# Program cannot be minimized to system tray or hidden



## krakonfour (Apr 30, 2015)

Kerbal Space Program 1.0 is a Unity application.

It cannot be minimized to the system tray (remains in taskbar after being minimized normally) or hidden by any application.

I went ahead and tested about 15 different programs. These include Iconize, RBTray, 4tray, MagicBossKey, WindowHider, PanicButton...

Every single other application and window I have operate correctly with these programs, including both recent or old programs.

KSP 1.0 is just special however, and refuses to go to the system tray or be hidden under any circumstances.

Any idea why this might be? Is there anything I can do?


----------



## Aura (Apr 19, 2015)

Hi krakonfour 

Did you give TrayIt! a try? 

TrayIt! Download

Usually, applications hosted on BleepingComputer are really good and manage to do the job where other programs fails.


----------



## krakonfour (Apr 30, 2015)

Here's what I get:









TrayIt! cannot detect the Kerbal Space Program Window. The smaller red circle is Google Chrome being minimized to the system tray as it should.


----------



## Aura (Apr 19, 2015)

Is it because the game is in "fullscreen" mode? If you balance it to windowed mode, does it works?


----------



## krakonfour (Apr 30, 2015)

Aaaand it's dysfunctional.









It detects the window. Tried both Hide Window and Place In System Tray. It creates a KSp icon without even minimizing the application.


----------



## Aura (Apr 19, 2015)

So the "Fullscreen" and "Windowed" modes have impact on wether a program can be minimized to the icon tray or not. Now your goal is to not have an icon for that program in the taskbar, right? And you want to be able to open it up by clicking on the icon in the icon tray?


----------



## krakonfour (Apr 30, 2015)

Aura said:


> So the "Fullscreen" and "Windowed" modes have impact on wether a program can be minimized to the icon tray or not. Now your goal is to not have an icon for that program in the taskbar, right? And you want to be able to open it up by clicking on the icon in the icon tray?

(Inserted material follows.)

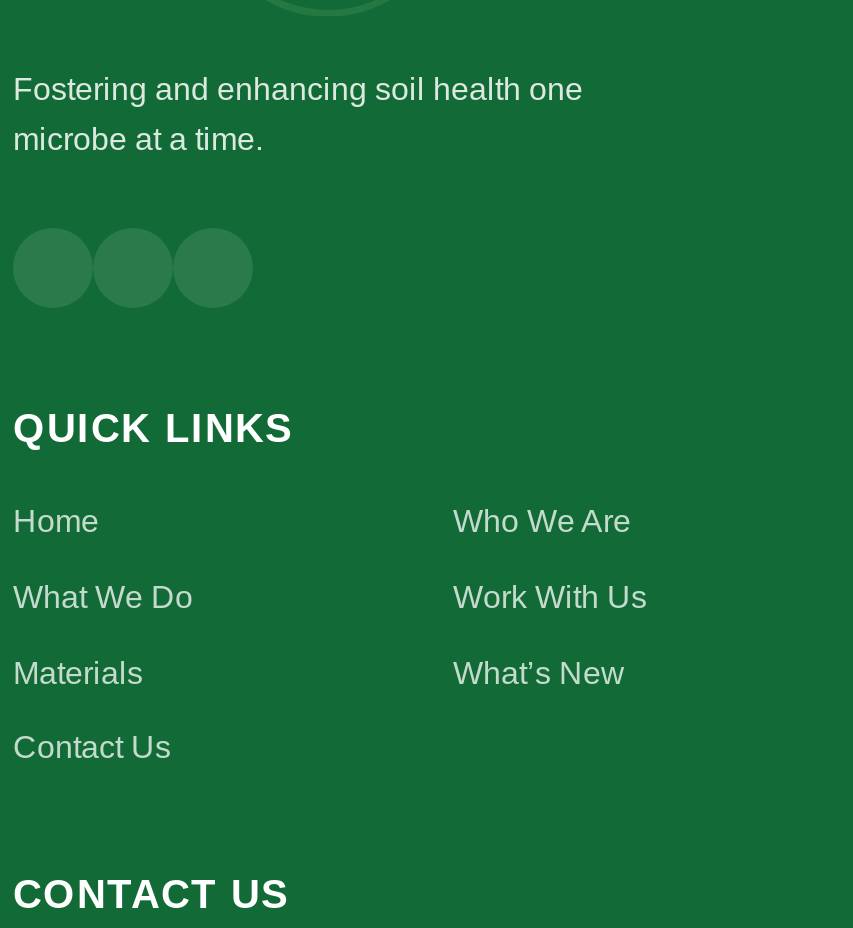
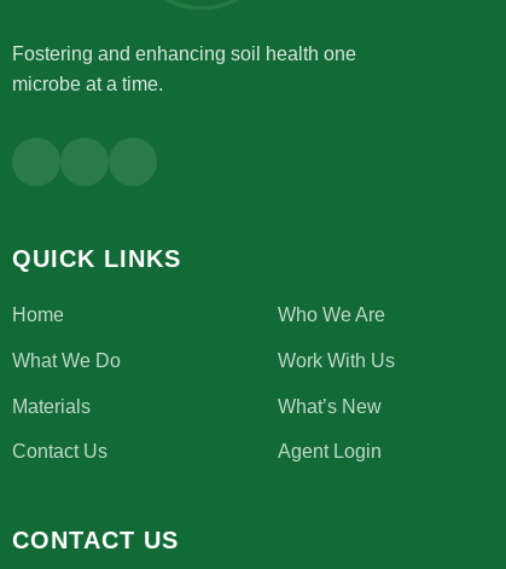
none -> [278,441,382,462] Agent Login

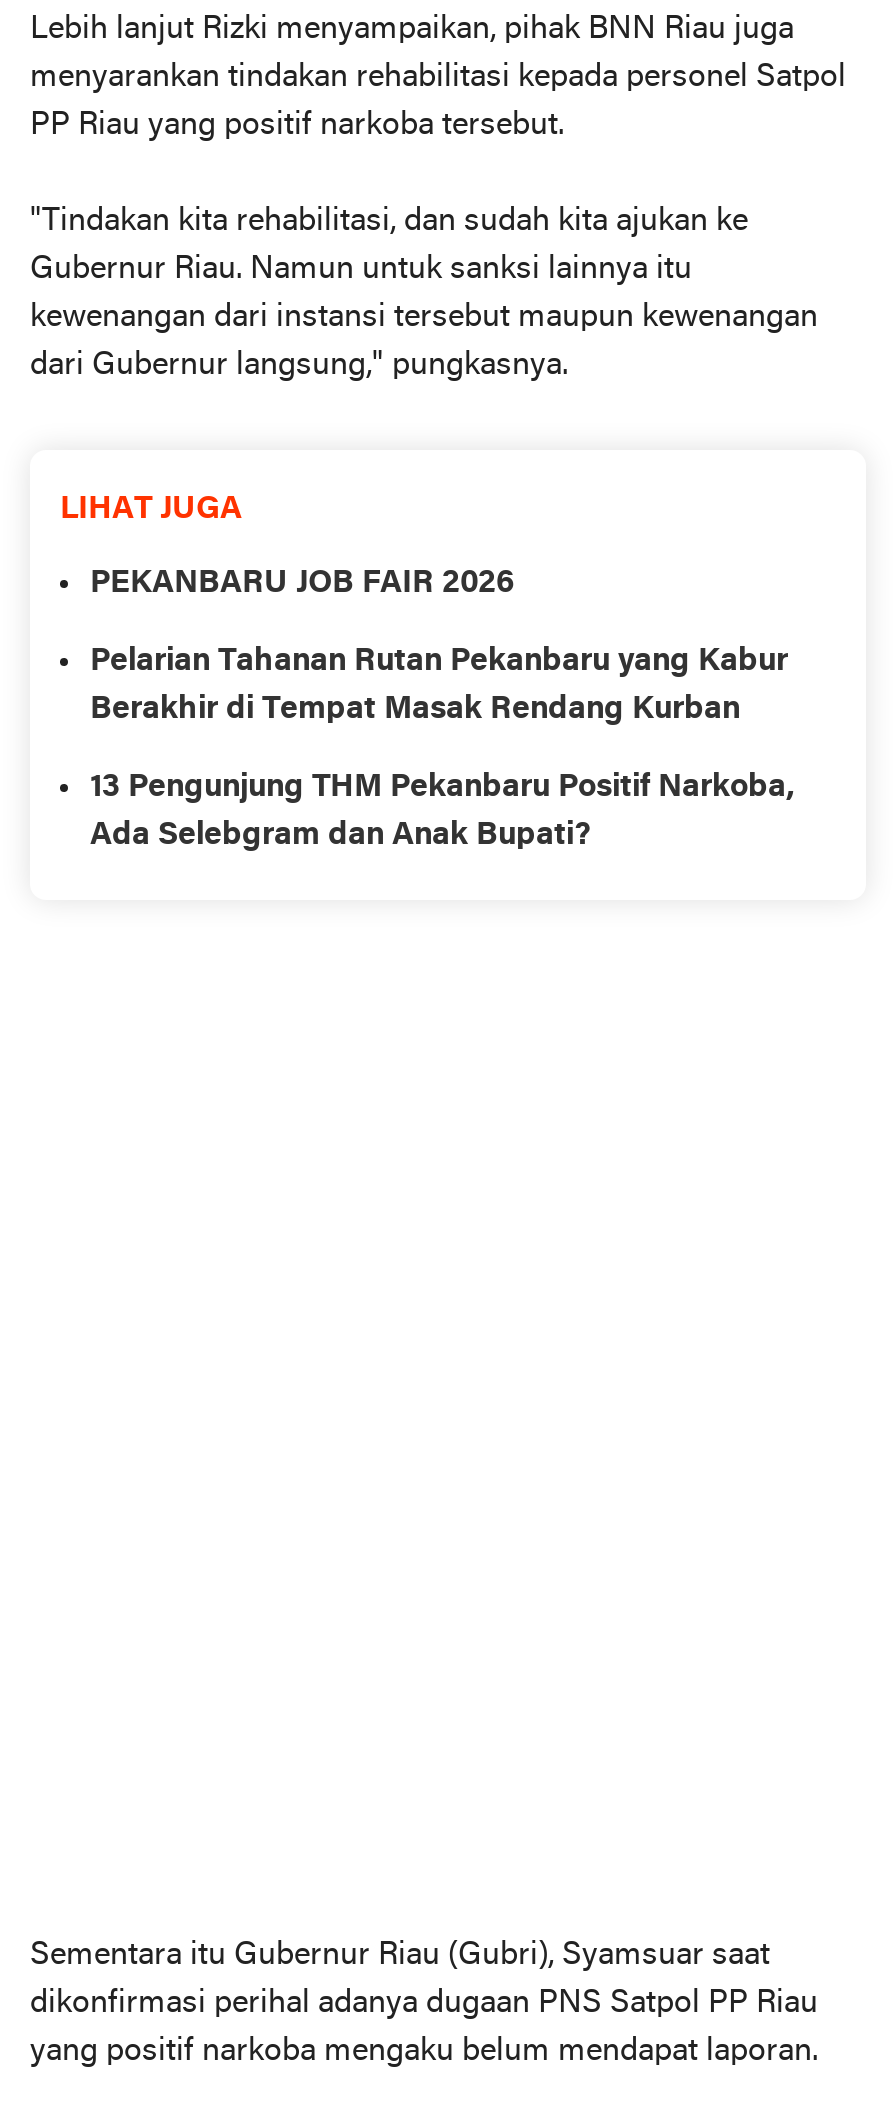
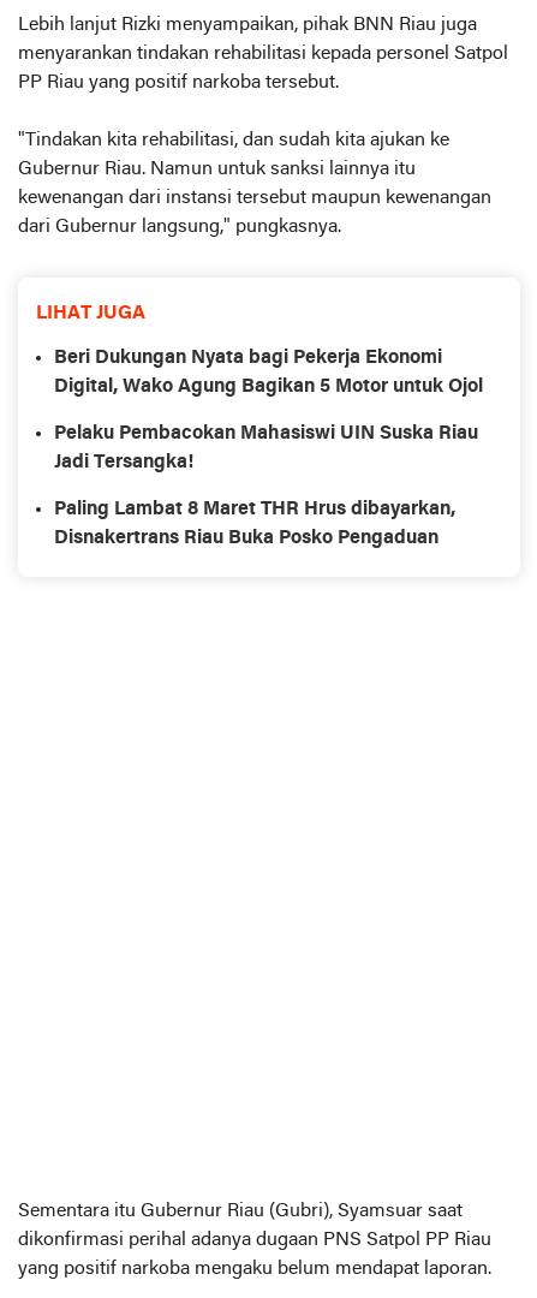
[90,568,794,852] PEKANBARU JOB FAIR 2026 | Pelarian Tahanan Rutan Pekanbaru yang Kabur | Berakhir di Tempat Masak Rendang Kurban | 13 Pengunjung THM Pekanbaru Positif Narkoba, | Ada Selebgram dan Anak Bupati? -> [54,348,483,548] Beri Dukungan Nyata bagi Pekerja Ekonomi | Digital, Wako Agung Bagikan 5 Motor untuk Ojol | Pelaku Pembacokan Mahasiswi UIN Suska Riau | Jadi Tersangka! | Paling Lambat 8 Maret THR Hrus dibayarkan, | Disnakertrans Riau Buka Posko Pengaduan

Neither fullscreen nor windowed have any effect on the programs I tried. They simply don't work, and the best can make an icon appear in the system tray for half a second before disappearing.

For TrayIt! specifically, it cannot detect the game if it is in Fullscreen mode, and cannot minimize it if it is in Wondowed mode.

My objective is just to have the option of moving Kerbal Space Program out of the taskbar once I've stopped playing it and minimized it. 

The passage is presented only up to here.